Di kalangan para pelancong, Pantai Walakiri dikenal dengan jajaran pohon bakau yang batangnya meliuk sehingga kerap disebut dengan istilah ”bakau menari”. Keunikan pohon bakau itulah yang membuat Pantai Walakiri menjadi salah satu pantai yang paling dikenal di seantero Sumba.
Saat kami tiba di Pantai Walakiri, matahari sudah hampir tenggelam. Cahaya kuning keemasan dari matahari menyinari langit di ufuk barat, membuat deretan pohon bakau di Pantai Walakiri sebagai siluet hitam. Inilah pemandangan yang diburu para wisatawan saat berkunjung ke Pantai Walakiri. Tak heran, di dekat pohon-pohon bakau itu banyak wisatawan berkumpul untuk berfoto dengan latar belakang siluet pohon dan cahaya keemasan matahari yang hampir tenggelam.
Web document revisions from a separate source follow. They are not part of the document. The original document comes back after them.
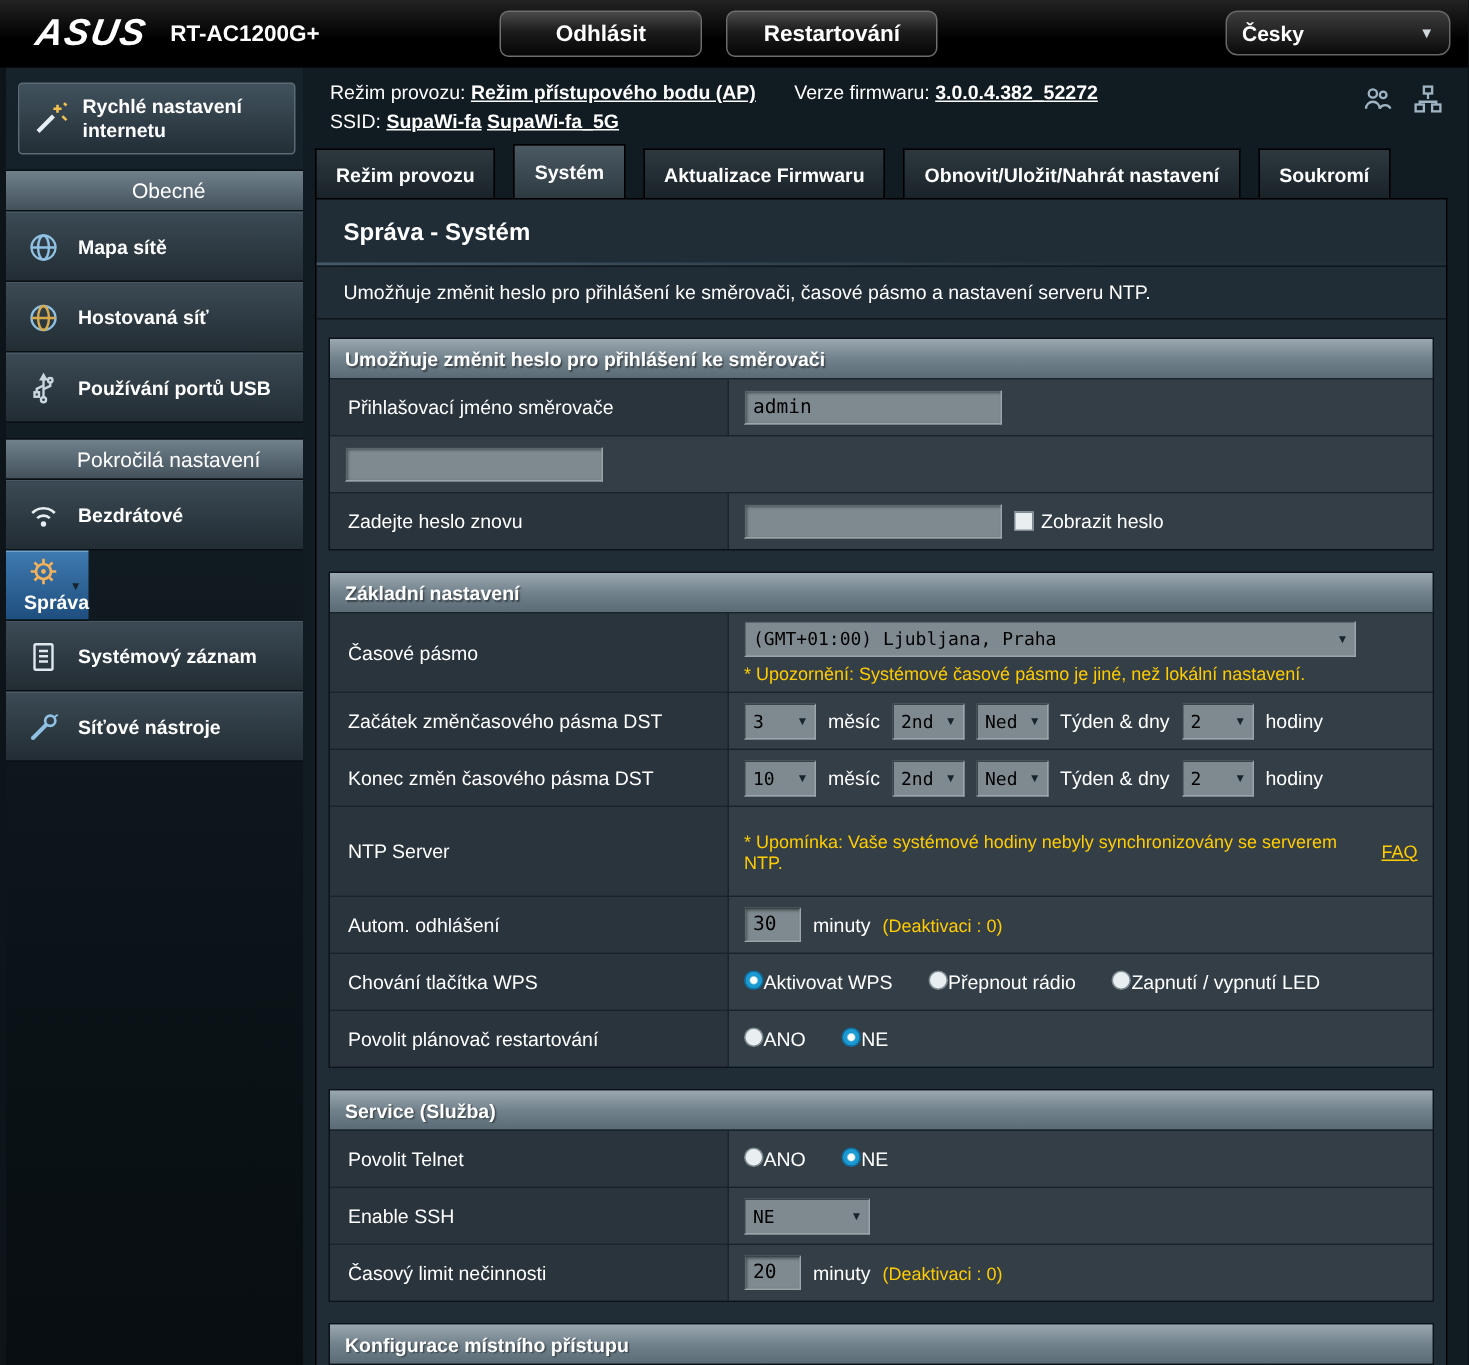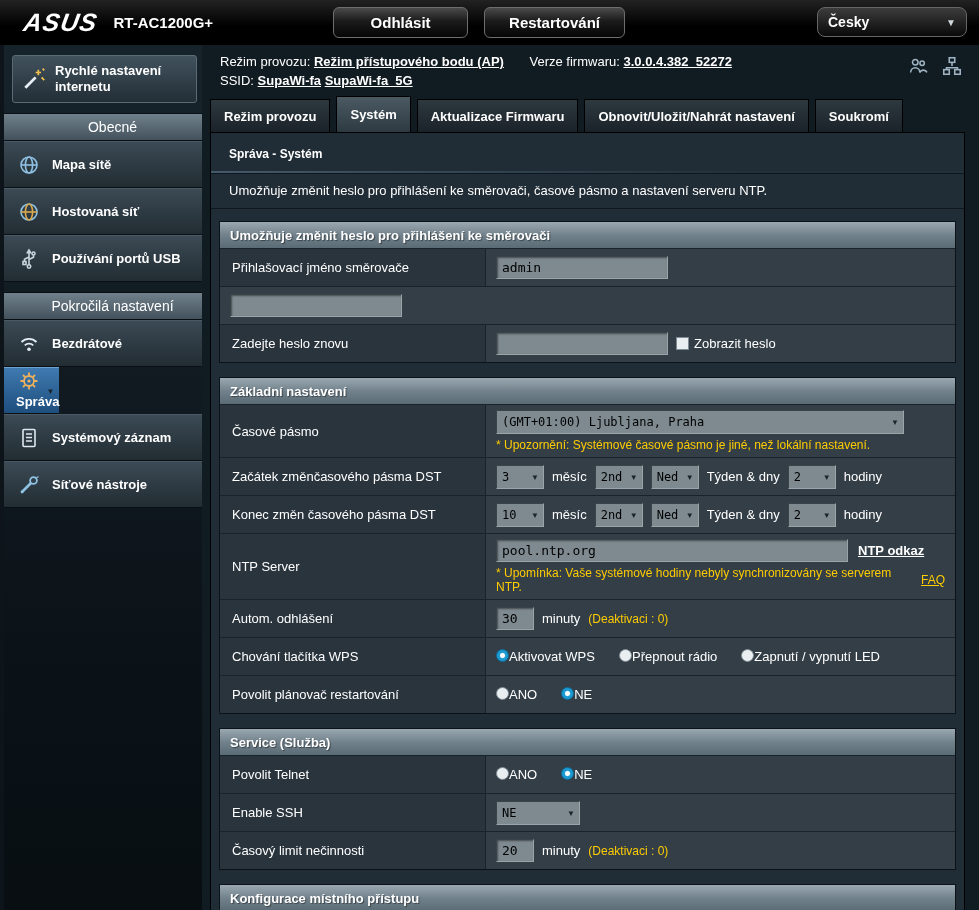"Režim provozu" .tabs { gap: 6px -> 12px }
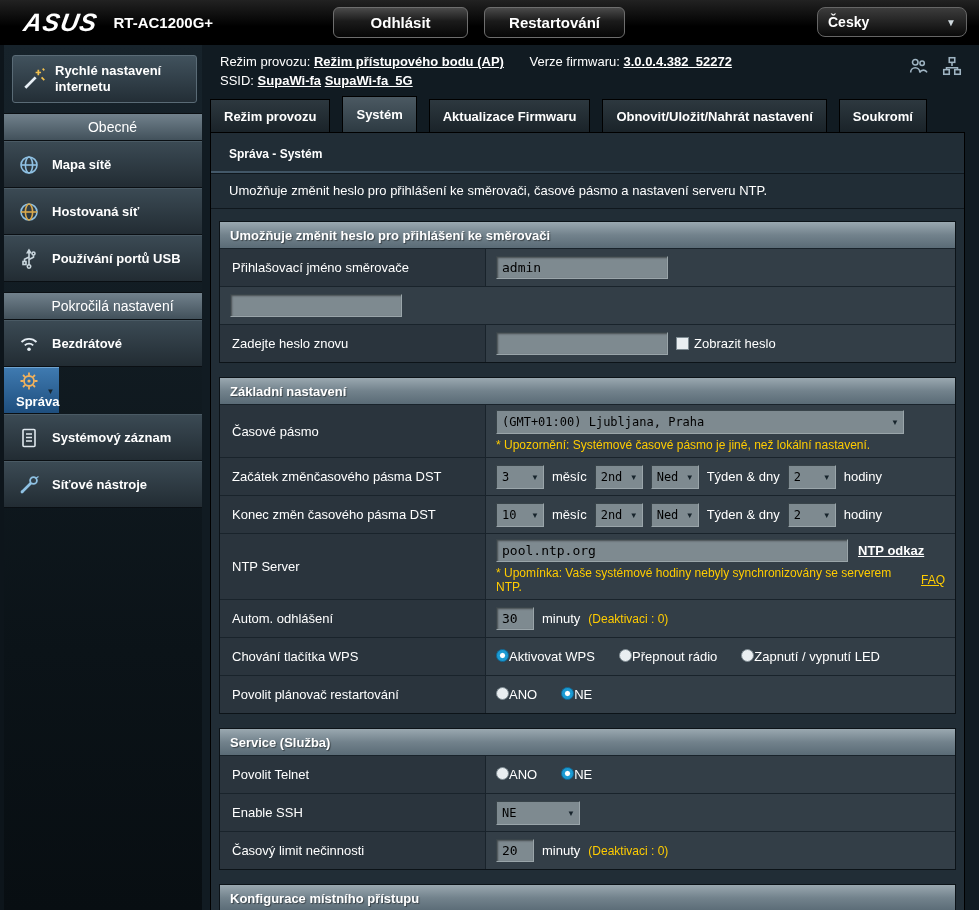"Správa - Systém" .page-title { font-size: 12px -> 16px }
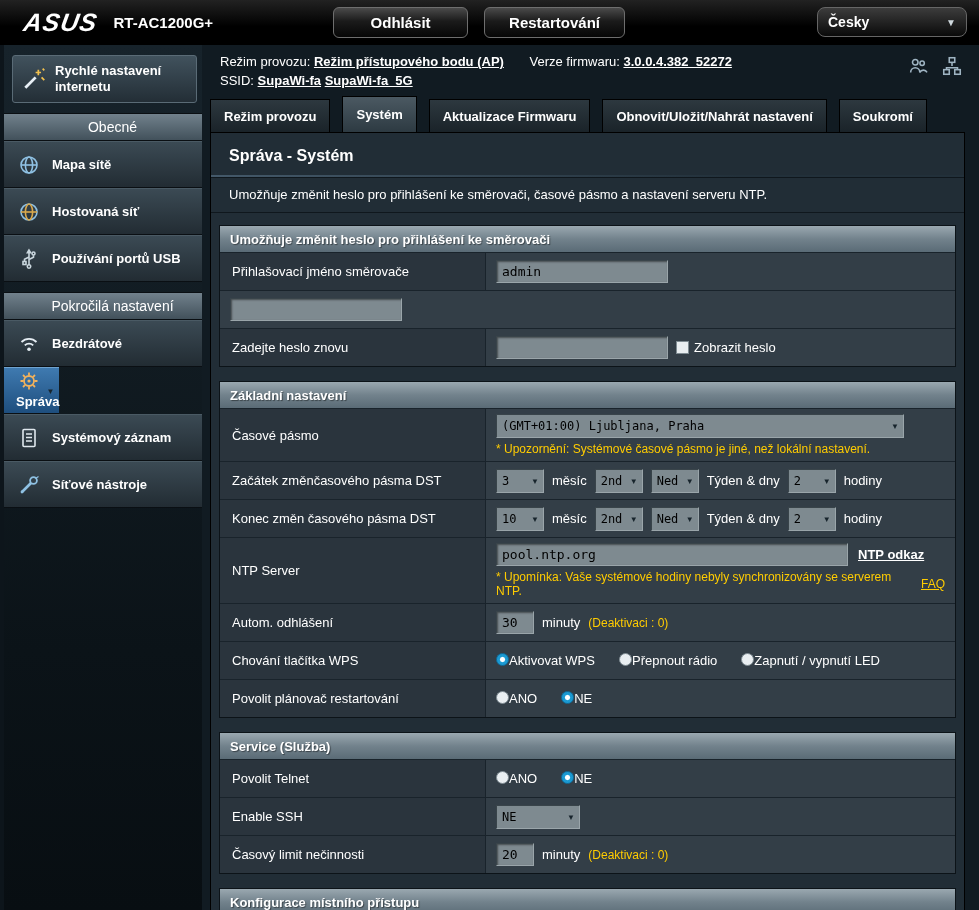"pool.ntp.org" div.vline { html: <div> <input> <a>NTP odkaz</a> </div> -> none }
Selain Bukit Warinding, Sumba Timur juga punya beberapa kawasan perbukitan lain dengan pemandangan yang tak kalah menawan. Salah satunya adalah Bukit Tanarara yang menjadi tempat shooting film Marlina Si Pembunuh dalam Empat Babak karya sutradara Mouly Surya. Di Tanarara, wisatawan bisa menikmati pemandangan hamparan bukit dengan jalan meliuk-liuk yang membelah di tengah.
Lanskap bukit dan jalan meliuk-liuk itu muncul cukup dominan dalam film Marlina Si Pembunuh dalam Empat Babak, salah satunya menjadi latar tempat saat tokoh Marlina (diperankan Marsha Timothy) menenteng kepala perampok yang memerkosanya. Di Bukit Tanarara ini pula Marlina bertemu dengan temannya yang bernama Novi (diperankan Dea Panendra).
Untuk sampai ke Tanarara, wisatawan mesti menempuh perjalanan sekitar dua jam dari Waingapu, melewati jalanan naik turun yang sebagian rusak. Namun, perjalanan jauh dan menantang itu sepadan dengan pemandangan yang bisa kita nikmati di Bukit Tanarara.